Este trabajo de Marcos Santos Gómez, De la Verticalidad a la Horizontalidad (pdf), aboga por una educación entendida como labor emancipadora. Si ésta persigue la autonomía del educando, contra algunas realidades opresivas, habría de apuntar a un cierto tipo de persona y de sociedad. Para perfilar esta idea, se comparan dos formas de estar en el mundo y de relación entre las personas. La primera denominada “verticalidad”, implica la estratificación social junto con una dinámica psíquica que tiende a jerarquizar a las personas según escalas interiorizadas por el individuo a través de la educación reproductora. Se destaca su fuerte carácter alienante y opresor.
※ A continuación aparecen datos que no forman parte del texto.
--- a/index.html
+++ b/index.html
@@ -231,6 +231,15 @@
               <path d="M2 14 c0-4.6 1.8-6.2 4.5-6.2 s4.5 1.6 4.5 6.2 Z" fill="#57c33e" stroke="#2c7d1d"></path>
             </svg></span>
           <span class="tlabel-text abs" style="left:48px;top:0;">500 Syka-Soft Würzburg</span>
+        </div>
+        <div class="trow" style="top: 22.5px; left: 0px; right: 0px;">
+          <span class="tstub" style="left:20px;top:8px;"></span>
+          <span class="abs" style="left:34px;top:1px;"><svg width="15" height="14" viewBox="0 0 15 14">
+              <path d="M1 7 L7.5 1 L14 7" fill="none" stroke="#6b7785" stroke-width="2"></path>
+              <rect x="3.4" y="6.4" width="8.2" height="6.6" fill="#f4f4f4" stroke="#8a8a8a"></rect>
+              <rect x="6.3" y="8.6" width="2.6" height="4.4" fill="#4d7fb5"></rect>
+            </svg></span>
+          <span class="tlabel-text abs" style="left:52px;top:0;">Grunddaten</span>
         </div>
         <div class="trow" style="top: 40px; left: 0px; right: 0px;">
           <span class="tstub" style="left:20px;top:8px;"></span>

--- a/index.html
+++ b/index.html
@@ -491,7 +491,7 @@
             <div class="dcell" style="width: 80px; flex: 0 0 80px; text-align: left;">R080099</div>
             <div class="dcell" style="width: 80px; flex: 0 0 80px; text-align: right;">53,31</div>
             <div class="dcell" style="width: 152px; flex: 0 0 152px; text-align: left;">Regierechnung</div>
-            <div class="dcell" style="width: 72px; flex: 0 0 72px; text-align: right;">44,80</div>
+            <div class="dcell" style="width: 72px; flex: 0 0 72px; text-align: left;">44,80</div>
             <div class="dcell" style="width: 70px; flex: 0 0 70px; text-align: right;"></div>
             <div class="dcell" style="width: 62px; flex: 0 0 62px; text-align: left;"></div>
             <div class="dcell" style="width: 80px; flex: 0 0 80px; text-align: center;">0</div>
A ella, se confronta una segunda perspectiva, denominada “horizontalidad”, porque supone un modelo de sociedad fraternal e igualitaria, pero que sobre todo implica un nuevo modo “respetuoso” de entender la relación con el otro. Sería la consecución de esta apertura hacia el prójimo, asumida por el individuo y las estructuras sociales, el objetivo de toda educación que pretenda ser emancipadora, ya que sólo desde dicha disposición receptiva se favorecería el surgimiento de individuos autónomos.

La
verticalidad como manera de pensar y percibir la realidad es, desde
luego, una ideología, en tanto que pensamiento legitimador de una
sociedad caracterizada por la escisión y separación entre sus miembros.
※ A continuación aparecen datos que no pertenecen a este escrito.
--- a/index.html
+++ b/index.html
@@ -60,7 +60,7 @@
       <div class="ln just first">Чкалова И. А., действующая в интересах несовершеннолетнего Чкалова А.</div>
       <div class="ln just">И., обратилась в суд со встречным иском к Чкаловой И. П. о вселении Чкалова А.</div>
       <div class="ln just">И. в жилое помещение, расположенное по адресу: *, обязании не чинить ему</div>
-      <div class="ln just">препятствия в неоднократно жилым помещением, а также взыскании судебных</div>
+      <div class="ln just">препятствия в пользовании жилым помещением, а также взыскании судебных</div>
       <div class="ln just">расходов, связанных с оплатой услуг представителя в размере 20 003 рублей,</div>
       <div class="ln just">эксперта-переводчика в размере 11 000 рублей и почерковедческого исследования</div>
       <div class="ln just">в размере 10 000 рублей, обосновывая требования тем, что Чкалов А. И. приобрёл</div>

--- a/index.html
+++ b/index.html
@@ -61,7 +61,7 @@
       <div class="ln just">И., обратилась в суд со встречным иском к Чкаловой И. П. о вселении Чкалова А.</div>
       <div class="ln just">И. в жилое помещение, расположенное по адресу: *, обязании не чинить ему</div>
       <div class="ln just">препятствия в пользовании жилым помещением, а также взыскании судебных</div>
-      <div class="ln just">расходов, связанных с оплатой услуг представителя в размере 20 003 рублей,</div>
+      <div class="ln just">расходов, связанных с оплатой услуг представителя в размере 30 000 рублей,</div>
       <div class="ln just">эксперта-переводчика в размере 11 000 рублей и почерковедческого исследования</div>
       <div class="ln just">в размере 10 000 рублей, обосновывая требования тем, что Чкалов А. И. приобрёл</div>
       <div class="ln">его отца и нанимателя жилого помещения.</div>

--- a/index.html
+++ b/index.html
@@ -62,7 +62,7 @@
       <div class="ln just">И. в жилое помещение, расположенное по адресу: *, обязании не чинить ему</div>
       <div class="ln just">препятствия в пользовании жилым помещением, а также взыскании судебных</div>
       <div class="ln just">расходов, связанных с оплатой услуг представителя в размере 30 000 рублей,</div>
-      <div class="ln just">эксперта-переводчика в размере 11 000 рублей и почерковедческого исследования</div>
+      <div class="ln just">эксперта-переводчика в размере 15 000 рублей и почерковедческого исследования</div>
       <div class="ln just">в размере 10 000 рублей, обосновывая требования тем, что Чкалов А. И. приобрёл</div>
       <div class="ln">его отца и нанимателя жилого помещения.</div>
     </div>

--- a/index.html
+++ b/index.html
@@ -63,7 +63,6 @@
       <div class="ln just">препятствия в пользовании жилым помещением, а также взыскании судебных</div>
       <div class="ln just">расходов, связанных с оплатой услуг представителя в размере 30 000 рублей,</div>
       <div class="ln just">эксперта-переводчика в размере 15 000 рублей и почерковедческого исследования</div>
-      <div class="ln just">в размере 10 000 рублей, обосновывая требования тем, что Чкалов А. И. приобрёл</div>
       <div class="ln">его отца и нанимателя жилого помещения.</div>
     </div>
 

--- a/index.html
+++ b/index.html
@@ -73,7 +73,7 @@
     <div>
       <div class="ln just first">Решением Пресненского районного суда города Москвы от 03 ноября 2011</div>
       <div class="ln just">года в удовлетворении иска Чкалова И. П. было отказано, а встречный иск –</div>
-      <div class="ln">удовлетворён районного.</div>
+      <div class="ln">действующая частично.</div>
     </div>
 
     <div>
Implica la ordenación, a menudo inconsciente, que el sujeto hace de las
demás personas, una ordenación vertical en la que se sitúa a él y a los
demás en una escala de arribas y abajos. Por eso, el sujeto se torna
competitivo, rivalizando con el otro y cosificándolo, en la medida en
que lo considera sólo según su situación respecto a los grados o
escalones de la jerarquía interiorizada. Según esto, la persona del otro
tiende a tratarse como un objeto. El sujeto inscrito en la verticalidad
filtra y elimina todo lo humano presente en el prójimo y se queda con
el tipo o etiqueta que lo clasifica. La verticalidad implica, por tanto,
un tipo de mirada superficial por la que los sujetos se acorazan en los
clichés que los sitúan y legitiman en el status deseado. En este
sentido, la vida humana y las relaciones sociales se convierten en una
búsqueda de avales que justifiquen la posición del sujeto en un escalón
elevado, dentro de la escala asumida. Se desea dicha aprobación desde lo
más profundo del individuo. Por eso, las relaciones humanas se
convierten en un patológico juego de sumisión y dominio, en un proceso
cuyo fundamento es el ejercicio del dominio y del poder.
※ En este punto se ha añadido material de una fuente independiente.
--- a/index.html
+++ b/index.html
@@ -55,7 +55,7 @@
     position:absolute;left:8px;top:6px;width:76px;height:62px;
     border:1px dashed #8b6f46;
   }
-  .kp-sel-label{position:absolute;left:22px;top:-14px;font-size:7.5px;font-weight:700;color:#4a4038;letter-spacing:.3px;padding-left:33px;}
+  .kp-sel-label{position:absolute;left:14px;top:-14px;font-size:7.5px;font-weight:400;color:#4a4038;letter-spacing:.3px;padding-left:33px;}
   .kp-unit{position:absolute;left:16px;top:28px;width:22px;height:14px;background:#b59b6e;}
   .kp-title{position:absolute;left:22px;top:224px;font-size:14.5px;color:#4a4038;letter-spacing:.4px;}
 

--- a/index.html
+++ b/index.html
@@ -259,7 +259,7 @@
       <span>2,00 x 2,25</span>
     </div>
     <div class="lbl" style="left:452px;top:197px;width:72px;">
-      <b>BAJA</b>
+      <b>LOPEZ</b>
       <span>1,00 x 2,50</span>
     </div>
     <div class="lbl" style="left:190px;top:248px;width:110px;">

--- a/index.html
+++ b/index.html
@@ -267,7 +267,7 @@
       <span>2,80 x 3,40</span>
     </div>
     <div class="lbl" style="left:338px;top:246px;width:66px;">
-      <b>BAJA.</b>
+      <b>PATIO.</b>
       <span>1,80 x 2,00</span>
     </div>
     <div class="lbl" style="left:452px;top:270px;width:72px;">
Es decir, la persona vertical ha colocado su voluntad en manos de los otros, erigidos en jueces de la propia valía.
Así pues, esta persona que asume las escalas sociales en lo más profundo de su carácter y se identifica con ellas está alienada. Es
decir, se necesita una situación de igualdad y confianza que no coarte
la libre expresión de cada existencia, en la que nadie tema ser él mismo
u obligue al otro a mostrarse de manera falsa. Se precisa un tipo de
relación horizontal para que los hombres, al comunicarse, se expresen y crezcan.
La
horizontalidad aparecería en este contexto como la disposición a
escuchar al otro, aceptando la transformación que nos provoca. Por eso,
al desaparecer las concepciones inmovilistas de la cultura y aceptar su
continuo progreso, sin miedo al extranjero que cuestiona nuestro mundo,
se facilita que éste se exprese y aporte. La horizontalidad permite la
participación común en una cultura que, hecha por todos, no se detiene
en ninguna forma predeterminada. Se asume que la cultura está siendo, en
permanente proceso de reconstrucción.
Además, el grupo
fraternal actúa como colchón de los malestares y continuamente
revitaliza a sus miembros. Ya no es el amenazador conjunto de los otros
hombres que se percibe desde la verticalidad. Al contrario, lo
importante para la persona libre de la coacción vertical es la creación
colectiva, el proceso de construcción mutua y transformación. Y Freire,
que sabe esto, contra toda apariencia, es muy realista. No nos habla de
castillos en el aire cuando nos describe el dinamismo de la realidad y
el carácter inacabado e histórico del hombre, proyectando desde ahí su
pedagogía de la liberación. Se trata precisamente de un encuentro con la
realidad, lejos de las figuraciones que nos han engañado demasiado
tiempo, además de haber causado un enorme sufrimiento. Y es justo
por ese sufrimiento, que habríamos de tomar en serio, de una vez, el
encuentro con nuestra responsabilidad para recrear juntos la cultura, en
un permanente proceso. En la horizontalidad liberadora la persona ya no
combate con la realidad ni trata de forzarla como si fuera algo ajeno y
extraño, sino que la asume y forma parte de ella, realizándose como ser
humano y dando rienda suelta a su amor olvidado.